[SPARK-56942][SQL] Widen DSv2 row-id resolution to support nested columns by xupefei · Pull Request #55981 · apache/spark

xupefei · 2026-05-19T12:23:31Z

What changes were proposed in this pull request?

DSv2 connectors that implement SupportsDelta currently must use a top-level column for rowId(). If a connector returns a multi-segment field reference (e.g. a nested struct field, or _metadata.row_index on a file-source-backed table), analysis fails with a ClassCastException because Spark calls V2ExpressionUtils.resolveRefs[AttributeReference], while nested references resolve to Alias(GetStructField(...)).

Widen RewriteRowLevelCommand.resolveRowIdAttrs and WriteDelta.rowIdAttrsResolved to resolve as NamedExpression and flatten back via .toAttribute.

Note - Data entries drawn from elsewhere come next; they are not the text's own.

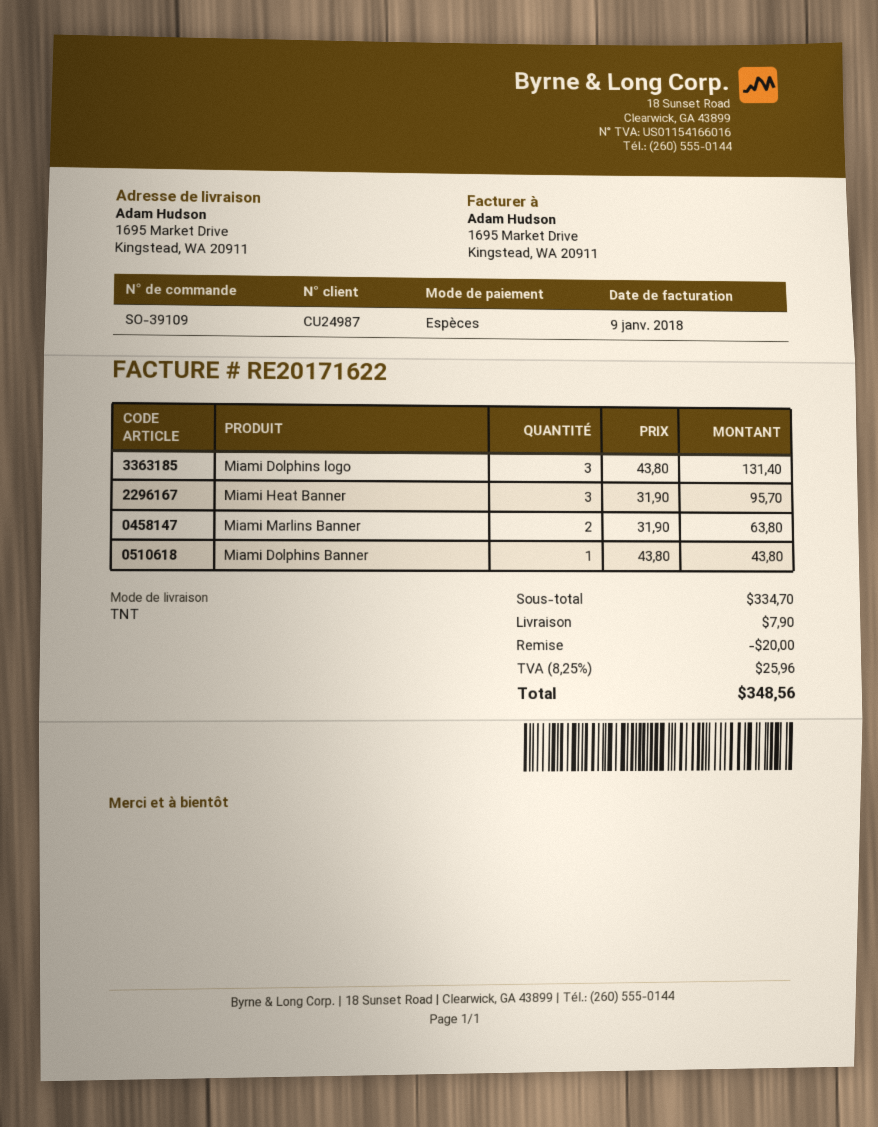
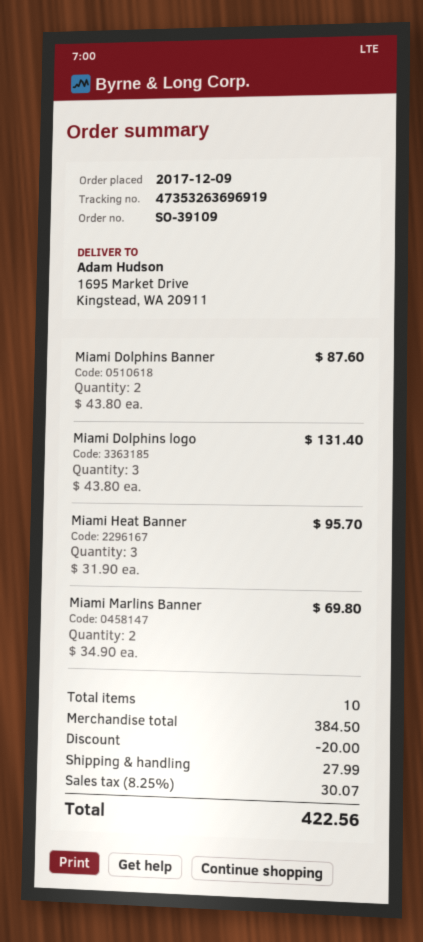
Miami Marlins Banner: 2 x 31.90 = 63.80 -> 2 x 34.90 = 69.80
Miami Dolphins Banner: 1 x 43.80 = 43.80 -> 2 x 43.80 = 87.60
subtotal: 334.70 -> 384.50
shipping: 7.90 -> 27.99
tax: 8.25% = 25.96 -> 8.25% = 30.07
total: 348.56 -> 422.56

This supports both flat and nested row-id columns; flat-column behavior is unchanged.

Why are the changes needed?

To unblocks Delta Lake DSv2 connectors that identify rows by file-source metadata such as (_metadata.file_path, _metadata.row_index).

Does this PR introduce any user-facing change?

No.

How was this patch tested?

New tests are added to make sure it works for nested and flat cases.

Was this patch authored or co-authored using generative AI tooling?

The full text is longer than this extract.